The growth in Alpargatas' net revenues softened in the second quarter to 5.2 percent as domestic sales rose by only 0.4 percent to 550.9 million Brazilian reais (€181.00m-$241.72m) as compared to the same period a year ago. Its sales of Havaians and Dupé sandals in the country were off by 7.3 percent to 43.7 million pairs in terms of volume, but in terms of value they were up by 7.5 percent and the Havaianas retail stores posted increases of 38.7 percent in volume and 43.8 percent in value on a same-store basis.

Sales in Argentina fell by 8.7 percent in terms of reais, but rose by 44.5 percent in other markets to a level of R$178.3 million (€58.61m-$78.28m), with increases of 22.5 percent in the U.S. and 45.7 percent in Europe. The company sold 12.5 percent more sandals outside Brazil and Argentina, with higher sales to important European customers such as Décathlon and the Sonae Group and significant increases in Italy and the U.K. For the first six months of the year, international sales of sandals were up by only 1.9 percent to 21.4 million pairs because of a contraction in some Latin American markets.
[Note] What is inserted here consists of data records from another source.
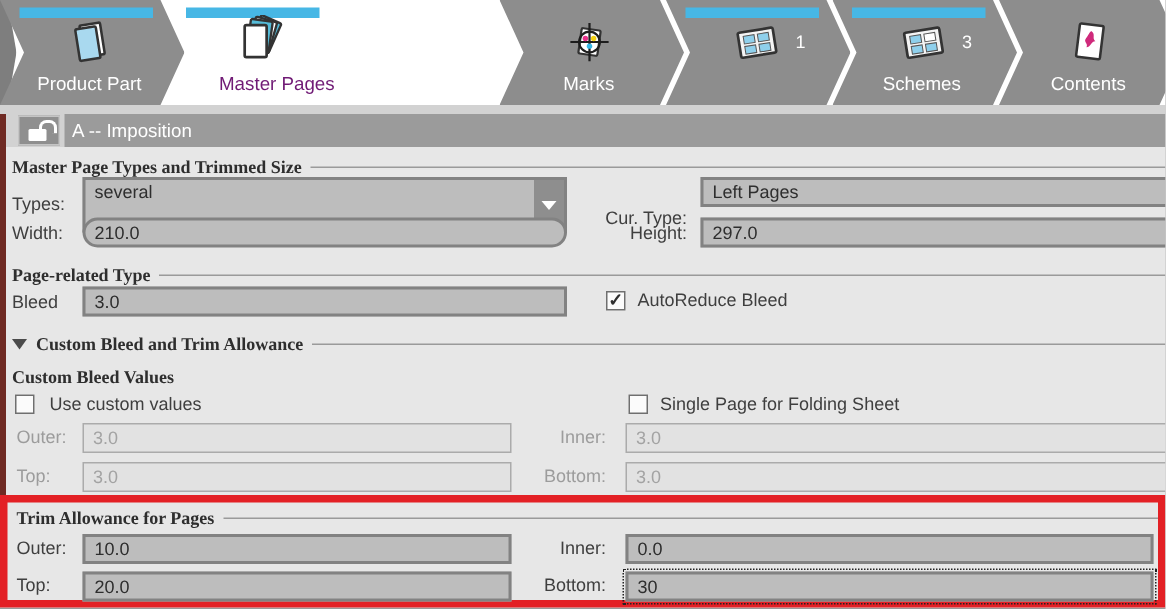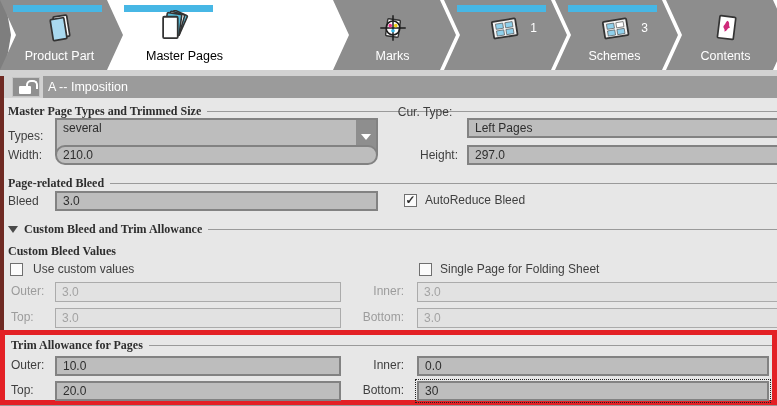"Master Pages" .tab.active .label { color: #000000 -> #701a75 }
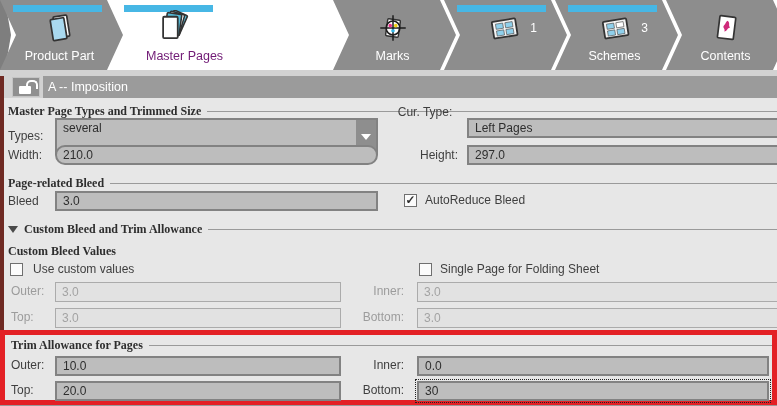"Cur. Type:" span.lbl { text-align: center -> right; top: 4px -> 37px }
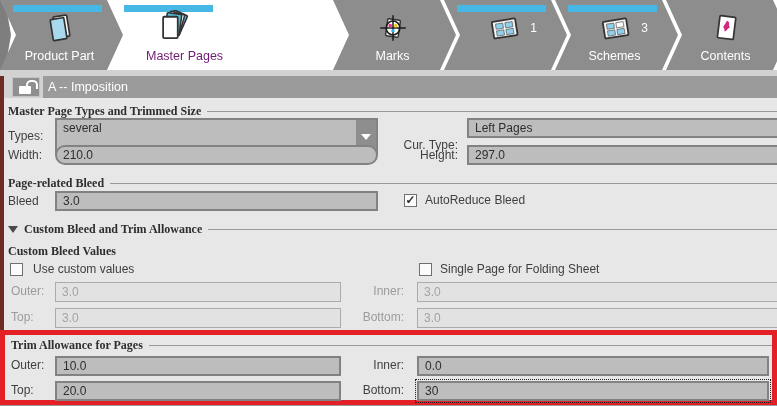"Page-related Bleed" b { text: Bleed -> Type }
In Europe, Alpargatas launched a massive “Welcome to Brazilian Territory” campaign in the digital media and in the magazines. It conducted media campaigns using urban boards and on public transport in Spain, Greece, Turkey, the U.K., Italy and France. It was particularly active in European hotspots such as Ibiza in Spain.

Total sales reached R$874.3 million (€287.46m-$383.98m) in the quarter, up by 5.2 percent from a year ago. The overall gross margin fell by 1.8 percentage points to 40.6 percent in the quarter, with a severe drop of 6.9 percentage points in Brazil, down to 36.6 percent of sales. However, the export business and the subsidiaries in the U.S. and Europe generated a high gross margin of 66.3 percent, 3.3 percentage points higher than a year ago.

The group's operating margin before amortization (Ebitda) plunged to only 8.4 percent from 15.7 percent in the same quarter of last year, and net earnings were down by 67.7 percent to R$22.8 million (€7.50m-$10.01m). The group blamed foreign exchange losses, non-recurring marketing expenses related to the World Cup in Brazil and the diversification of the Havaianas brand into apparel, with first collection launched on the domestic market in May, focusing on beachwear and casual sportswear. Excluding these items, the Ebitda margin was at a healthier level of 17.9 percent.

For the full first half of 2014, Alpargatas reported a lower drop of 14.4 percent in net earnings to R$139.4 million (€45.84m-$61.22m) on 9.5 percent higher revenues of R$1,747.6 million (€574.63m-$767.51m).

The company is projecting growth of between 5 and 7 percent in the volume of sandals that it will sell in Brazil for the full financial year, indicating an increase in market share. In July alone, they were 25 percent higher than in the corresponding month of 2013. Further progress is expected in overseas markets. The ramp-up of a new factory in Monte Claro is expected in October.

On Aug. 1, the group concluded its acquisition of a 30 percent stake in Osklen at more favorable conditions than originally projected.